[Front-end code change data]
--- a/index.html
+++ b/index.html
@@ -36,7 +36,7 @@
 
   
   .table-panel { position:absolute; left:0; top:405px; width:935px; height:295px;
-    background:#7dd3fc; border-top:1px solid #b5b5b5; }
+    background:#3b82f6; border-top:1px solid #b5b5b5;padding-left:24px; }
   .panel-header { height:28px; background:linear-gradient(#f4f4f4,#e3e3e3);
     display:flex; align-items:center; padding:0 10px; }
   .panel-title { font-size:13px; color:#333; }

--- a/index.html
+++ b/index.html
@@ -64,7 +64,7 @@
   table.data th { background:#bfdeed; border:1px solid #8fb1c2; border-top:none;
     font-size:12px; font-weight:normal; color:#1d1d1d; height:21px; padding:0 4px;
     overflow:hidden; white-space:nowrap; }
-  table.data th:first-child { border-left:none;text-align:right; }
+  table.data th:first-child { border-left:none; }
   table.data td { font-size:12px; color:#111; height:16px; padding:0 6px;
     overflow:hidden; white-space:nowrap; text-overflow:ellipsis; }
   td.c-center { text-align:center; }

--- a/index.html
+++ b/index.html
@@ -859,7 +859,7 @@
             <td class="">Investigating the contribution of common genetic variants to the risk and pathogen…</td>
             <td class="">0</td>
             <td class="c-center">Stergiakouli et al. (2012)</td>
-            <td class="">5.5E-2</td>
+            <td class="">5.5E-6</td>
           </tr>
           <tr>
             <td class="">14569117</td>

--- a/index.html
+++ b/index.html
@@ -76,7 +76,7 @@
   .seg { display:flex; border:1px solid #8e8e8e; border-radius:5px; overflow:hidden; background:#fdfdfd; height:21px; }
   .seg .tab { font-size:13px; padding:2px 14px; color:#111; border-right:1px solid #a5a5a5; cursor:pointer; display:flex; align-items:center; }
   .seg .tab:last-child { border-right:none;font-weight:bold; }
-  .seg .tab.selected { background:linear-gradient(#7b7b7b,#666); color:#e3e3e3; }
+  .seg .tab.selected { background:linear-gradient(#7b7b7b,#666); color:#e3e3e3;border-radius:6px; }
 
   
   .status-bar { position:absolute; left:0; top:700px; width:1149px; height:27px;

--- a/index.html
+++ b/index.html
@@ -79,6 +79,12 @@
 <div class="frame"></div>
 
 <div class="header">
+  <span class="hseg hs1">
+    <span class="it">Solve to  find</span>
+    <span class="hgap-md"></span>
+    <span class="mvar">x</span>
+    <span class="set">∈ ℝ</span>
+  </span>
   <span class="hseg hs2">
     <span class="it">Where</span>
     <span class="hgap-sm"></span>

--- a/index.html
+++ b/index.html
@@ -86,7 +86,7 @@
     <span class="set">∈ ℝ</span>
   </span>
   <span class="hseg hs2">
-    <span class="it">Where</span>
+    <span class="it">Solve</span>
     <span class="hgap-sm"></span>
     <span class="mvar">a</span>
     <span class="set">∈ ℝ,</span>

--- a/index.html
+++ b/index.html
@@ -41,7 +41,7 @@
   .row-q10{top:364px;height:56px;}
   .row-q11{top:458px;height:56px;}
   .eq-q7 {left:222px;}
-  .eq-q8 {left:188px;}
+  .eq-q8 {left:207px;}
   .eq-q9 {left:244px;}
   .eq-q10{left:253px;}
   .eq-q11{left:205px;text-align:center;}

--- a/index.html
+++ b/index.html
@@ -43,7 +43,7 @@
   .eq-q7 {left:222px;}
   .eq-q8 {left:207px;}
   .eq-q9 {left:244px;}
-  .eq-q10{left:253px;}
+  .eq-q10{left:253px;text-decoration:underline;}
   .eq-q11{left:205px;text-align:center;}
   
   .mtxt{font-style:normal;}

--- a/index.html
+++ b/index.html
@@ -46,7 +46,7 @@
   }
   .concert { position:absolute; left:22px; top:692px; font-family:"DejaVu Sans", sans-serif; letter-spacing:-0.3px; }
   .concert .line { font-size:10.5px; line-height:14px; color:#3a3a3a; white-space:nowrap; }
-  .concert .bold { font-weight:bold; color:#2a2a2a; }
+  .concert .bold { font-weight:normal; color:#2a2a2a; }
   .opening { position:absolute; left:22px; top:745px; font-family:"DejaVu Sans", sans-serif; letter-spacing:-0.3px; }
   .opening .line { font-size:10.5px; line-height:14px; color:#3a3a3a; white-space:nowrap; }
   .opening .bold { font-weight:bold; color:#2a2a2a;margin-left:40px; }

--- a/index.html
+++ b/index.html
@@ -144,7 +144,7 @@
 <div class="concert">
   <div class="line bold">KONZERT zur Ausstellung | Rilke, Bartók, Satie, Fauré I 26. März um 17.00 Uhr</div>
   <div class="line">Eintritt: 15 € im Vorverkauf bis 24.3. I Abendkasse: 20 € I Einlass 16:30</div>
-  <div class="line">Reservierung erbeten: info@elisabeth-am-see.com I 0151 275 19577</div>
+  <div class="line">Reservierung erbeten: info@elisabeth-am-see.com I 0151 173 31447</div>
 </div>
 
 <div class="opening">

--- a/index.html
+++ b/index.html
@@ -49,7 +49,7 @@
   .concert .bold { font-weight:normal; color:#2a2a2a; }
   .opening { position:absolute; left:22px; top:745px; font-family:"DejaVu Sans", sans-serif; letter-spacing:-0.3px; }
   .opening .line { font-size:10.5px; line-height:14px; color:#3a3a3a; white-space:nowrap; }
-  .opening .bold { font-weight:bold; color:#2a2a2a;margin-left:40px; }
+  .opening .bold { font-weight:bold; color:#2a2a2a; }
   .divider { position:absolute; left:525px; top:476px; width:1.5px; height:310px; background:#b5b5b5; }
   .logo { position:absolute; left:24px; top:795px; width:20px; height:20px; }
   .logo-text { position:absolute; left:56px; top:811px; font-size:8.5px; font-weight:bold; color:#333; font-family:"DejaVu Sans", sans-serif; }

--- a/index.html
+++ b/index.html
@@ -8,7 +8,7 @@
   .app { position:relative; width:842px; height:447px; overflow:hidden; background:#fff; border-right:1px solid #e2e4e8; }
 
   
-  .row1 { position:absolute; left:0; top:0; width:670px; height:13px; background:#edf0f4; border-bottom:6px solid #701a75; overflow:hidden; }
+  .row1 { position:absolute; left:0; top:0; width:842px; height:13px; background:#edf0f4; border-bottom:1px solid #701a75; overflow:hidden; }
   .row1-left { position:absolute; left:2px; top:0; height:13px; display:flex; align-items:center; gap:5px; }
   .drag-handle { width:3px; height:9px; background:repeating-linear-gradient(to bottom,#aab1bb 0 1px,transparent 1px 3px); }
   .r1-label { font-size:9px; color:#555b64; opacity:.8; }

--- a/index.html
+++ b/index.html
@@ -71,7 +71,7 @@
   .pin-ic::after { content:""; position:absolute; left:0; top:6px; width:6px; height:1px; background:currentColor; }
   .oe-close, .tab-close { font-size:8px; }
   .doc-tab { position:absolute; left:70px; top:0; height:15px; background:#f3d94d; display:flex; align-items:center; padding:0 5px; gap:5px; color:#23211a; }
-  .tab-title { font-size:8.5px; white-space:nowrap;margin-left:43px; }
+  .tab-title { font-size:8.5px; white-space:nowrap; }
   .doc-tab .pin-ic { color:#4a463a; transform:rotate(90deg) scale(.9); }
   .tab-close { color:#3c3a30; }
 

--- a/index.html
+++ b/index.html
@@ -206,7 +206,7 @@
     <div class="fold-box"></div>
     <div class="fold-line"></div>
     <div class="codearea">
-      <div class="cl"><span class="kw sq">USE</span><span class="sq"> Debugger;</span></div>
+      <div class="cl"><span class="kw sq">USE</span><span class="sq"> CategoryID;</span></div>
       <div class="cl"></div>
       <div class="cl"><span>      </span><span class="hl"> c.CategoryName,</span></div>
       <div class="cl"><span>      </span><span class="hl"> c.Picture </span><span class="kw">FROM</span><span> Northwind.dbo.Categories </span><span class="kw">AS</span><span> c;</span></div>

**WHAT IS NEEDED**
Would you copy every line of the entries that includes the word "close"?

**TASK ANSWER**
   .oe-close, .tab-close { font-size:8px; }
   .tab-close { color:#3c3a30; }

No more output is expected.